## Extracted material:
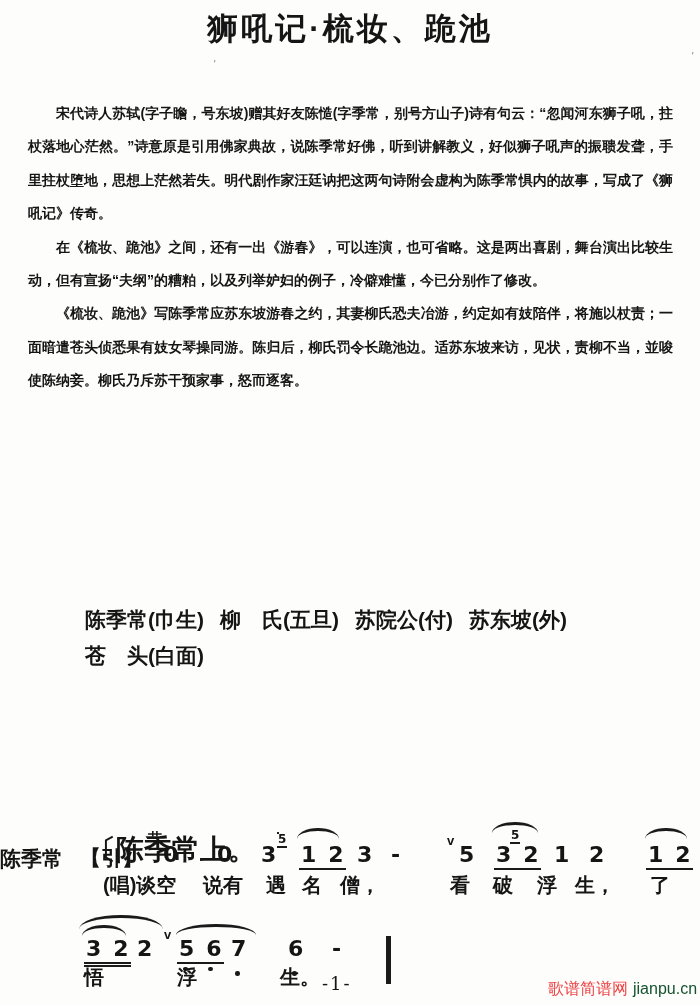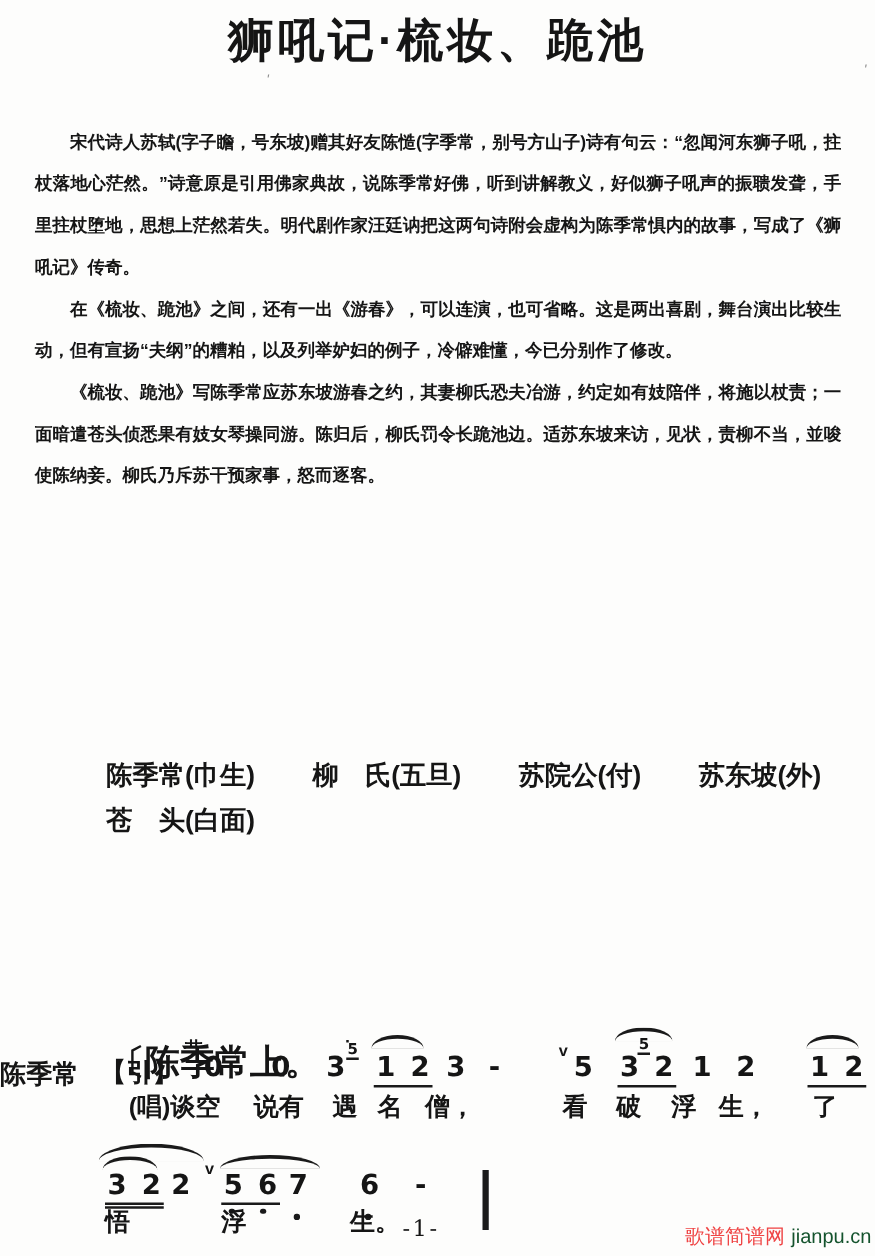--- a/index.html
+++ b/index.html
@@ -11,7 +11,7 @@
   
   .title{
     position:absolute;top:8px;left:0;width:700px;margin:0;
-    text-align:center;font-size:37px;font-weight:700;letter-spacing:3px;
+    text-align:center;font-size:31px;font-weight:700;letter-spacing:3px;
   }
   
   .intro{

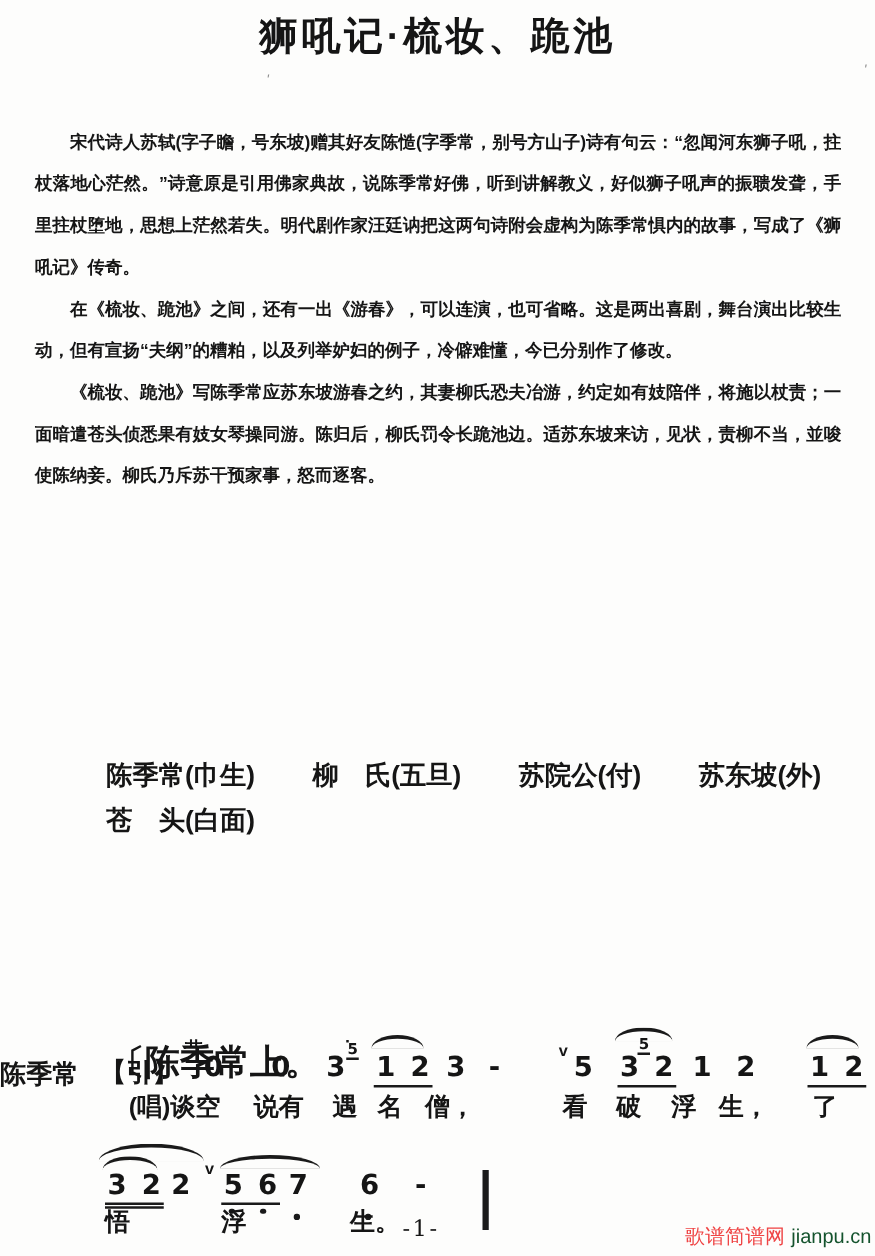--- a/index.html
+++ b/index.html
@@ -22,7 +22,7 @@
   .intro p{margin:0;text-indent:2em;}
   
   .cast-row{
-    position:absolute;left:85px;display:flex;gap:46px;
+    position:absolute;left:85px;display:flex;gap:16px;
     font-size:21px;font-weight:700;white-space:nowrap;justify-content:flex-end;
   }
   .cast-row.r1{top:606px;}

## Task objective:
Retype the data above exactly, dropping every picture.

## Your response:
--- a/index.html
+++ b/index.html
@@ -11,7 +11,7 @@
   
   .title{
     position:absolute;top:8px;left:0;width:700px;margin:0;
-    text-align:center;font-size:37px;font-weight:700;letter-spacing:3px;
+    text-align:center;font-size:31px;font-weight:700;letter-spacing:3px;
   }
   
   .intro{

--- a/index.html
+++ b/index.html
@@ -22,7 +22,7 @@
   .intro p{margin:0;text-indent:2em;}
   
   .cast-row{
-    position:absolute;left:85px;display:flex;gap:46px;
+    position:absolute;left:85px;display:flex;gap:16px;
     font-size:21px;font-weight:700;white-space:nowrap;justify-content:flex-end;
   }
   .cast-row.r1{top:606px;}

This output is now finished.